The coach called us together on the sidelines and he said to watch how
the defensive end played. Watch what he does, that's the way that position
should be played. We watched. It was Tommy. When he was a senior, he was
captain of the team
Milton
In 1966 we moved to England for a year and Tommy went to Winchester as
a boarder. Winchester was a very old, very strict school. Tommy had a
good time there and learned many useful things including the ability to
climb on steep slate roofs, which was useful for escape from the dorm
at night. Tommy came to Milton when we got back from England, and I followed
him here a year later. On my second or third night, long after lights
out, there was a knock on my dorm window in Robbins House, which was interesting
since it was on the third floor. It was Tommy, and he came in and we talked
for half an hour or so in whispers, and then he left the way he came.
Tommy bent the rules a few times at Milton.
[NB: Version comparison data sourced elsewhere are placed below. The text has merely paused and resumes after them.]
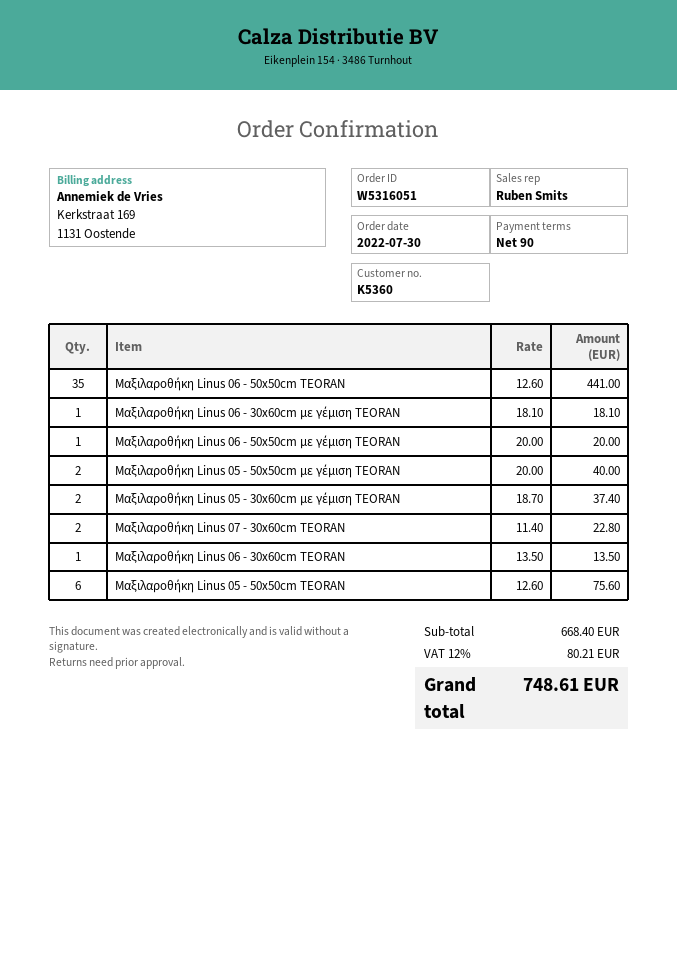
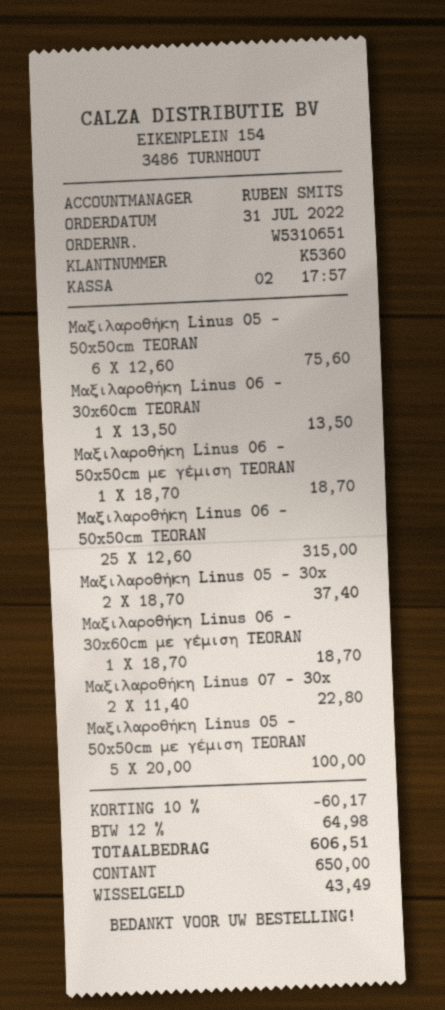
order number: W5316051 -> W5310651
order date: 2022-07-30 -> 2022-07-31
Μαξιλαροθήκη Linus 06 - 50x50cm TEORAN: 35 x 12.60 = 441.00 -> 25 x 12.60 = 315.00
Μαξιλαροθήκη Linus 06 - 30x60cm με γέμιση TEORAN: 1 x 18.10 = 18.10 -> 1 x 18.70 = 18.70
Μαξιλαροθήκη Linus 06 - 50x50cm με γέμιση TEORAN: 1 x 20.00 = 20.00 -> 1 x 18.70 = 18.70
Μαξιλαροθήκη Linus 05 - 50x50cm με γέμιση TEORAN: 2 x 20.00 = 40.00 -> 5 x 20.00 = 100.00
discount: none -> 10% = 60.17
tax: 12% = 80.21 -> 12% = 64.98
total: 748.61 -> 606.51

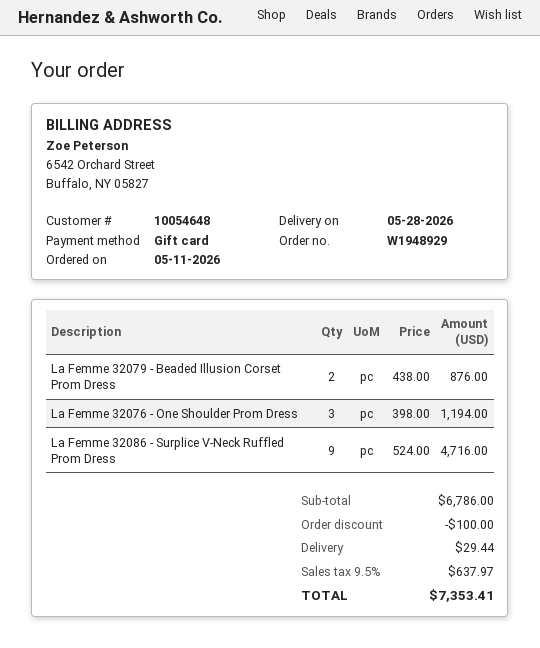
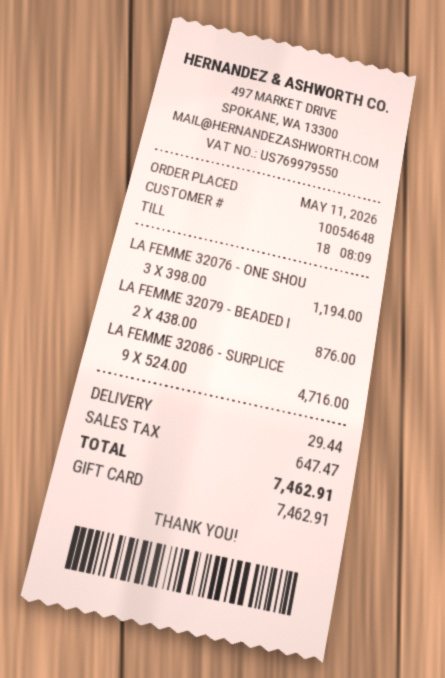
discount: 100.00 -> none
tax: 637.97 -> 647.47
total: 7353.41 -> 7462.91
In those days, students were
allowed to put their beds up on stilts, allowing more room for a desk
and chair underneath. Tommy took this as an opportunity for ambitious
architectural expression. He raised the bed and enclosed it with a wall
like a sealed loft, and then he painstakingly built a little window, complete
with mullions. He bought himself a small TV, about the size of a shoe
box (TV's were illegal), and installed it in the loft, wired so that the
sound stopped if his door was opened. A teacher would hear the TV from
outside the door but as soon as he opened the door - silence.
In an act of culinary defiance, he started bringing a little shaker of
meat tenderizer to meals in the school dining room. He was always willing
to share, and that shaker got a lot of action.
Job Offers
Tommy went to Harvard, and then to Hofstra Law School. When it came time
to interview for a job in NY, he applied to 5 of the great old firms.
At the interviews he told them he knew they were conflicted: "You
know I can do the work. You know the strength of my performance as a law
clerk and in Law School. But you are thinking it would be better for the
firm's image to have someone from a top name school. On the other hand,
I think you should have the courage to choose the best person for the
job. In fact, I challenge you. I dare you to hire me." He got job
offers from all 5 firms.
He went to work for Sullivan Cromwell, but after a year and half he left
to move his family to Seattle and resume his career in public service
this time as an Assistant U.S. Attorney.
One Million Dollars
We had a long-running joke about making a lot of money - which we never
did. Our business model as we defined it (and it never changed over the
years) was supported only by two deeply held principles: the business
idea - whatever it was - had to be able to make us $1million. And the
initial investment, as paid in by Tommy and me, had to be less than $5.
The truth is that he never cared about money for himself. He consciously
avoided orienting his career or his energy to making money. To him this
just was not a good use of time.
Eccentricities
Tommy was gleefully, defiantly eccentric in some things. He wore a fedora;
as a child he had seen his grandfather in one and I think he liked keeping
that connection to the past. He wore bow ties. For a long time he shaved
with a barber's straight-edge razor. He wore old-fashioned rimless glasses.
He wrote with a fountain pen.
He was a phenomenal cook, imaginative and fearless about trying new things.
His technique was unorthodox; many a first-time dinner guest was amazed
to see him dry the lettuce by going outside with the lettuce in a dish
towel and whirling it around his head. He was a tireless fruitcake booster
and made batches every year to mail out at Christmas. We gave him quite
a bit of grief about this. One year he sent us all e-mails:
Subject: A doorstop no more
Yes, you who have much maligned my fruited beauties, my fruitcake
made the front page of the Lifestyle section of the morning paper. My
baby! Scorned for so long, but now a star!
It's true. He'd actually managed to get someone from the paper interested
in the story of Tommy and the fruitcakes.
Here's another email:
Subject: Alzheimer's
Ricard,
When I brought up your address, there was a reason. I had something to
say. Can't remember what it was.
Hope you are fine.
Herman
Tommy seemed to delight in everything he did. He was a mope-free zone;
he never moped, and he had an amazing knack for getting other people to
get enthusiastic about things they wouldn't normally like. Even stuck
in an endless traffic jam with his kids and me, he could soon have us
all convulsed in laughter, to the point the car ride was the highlight
of the afternoon.
Breath
He wasn't perfect. He had very bad breath, for instance. He and I used
to camp and climb quite a bit and one of the scariest things that ever
happened to me in the mountains was waking up in a small tent with Tommy
to find that we had both turned toward the center in our sleep. Interestingly
Tommy never had a cavity or a filling and we always wondered if there
was some kind of compensating connection with the breath thing.
Ceasefire
I tagged along one time when Tommy went to talk to a group about gun control.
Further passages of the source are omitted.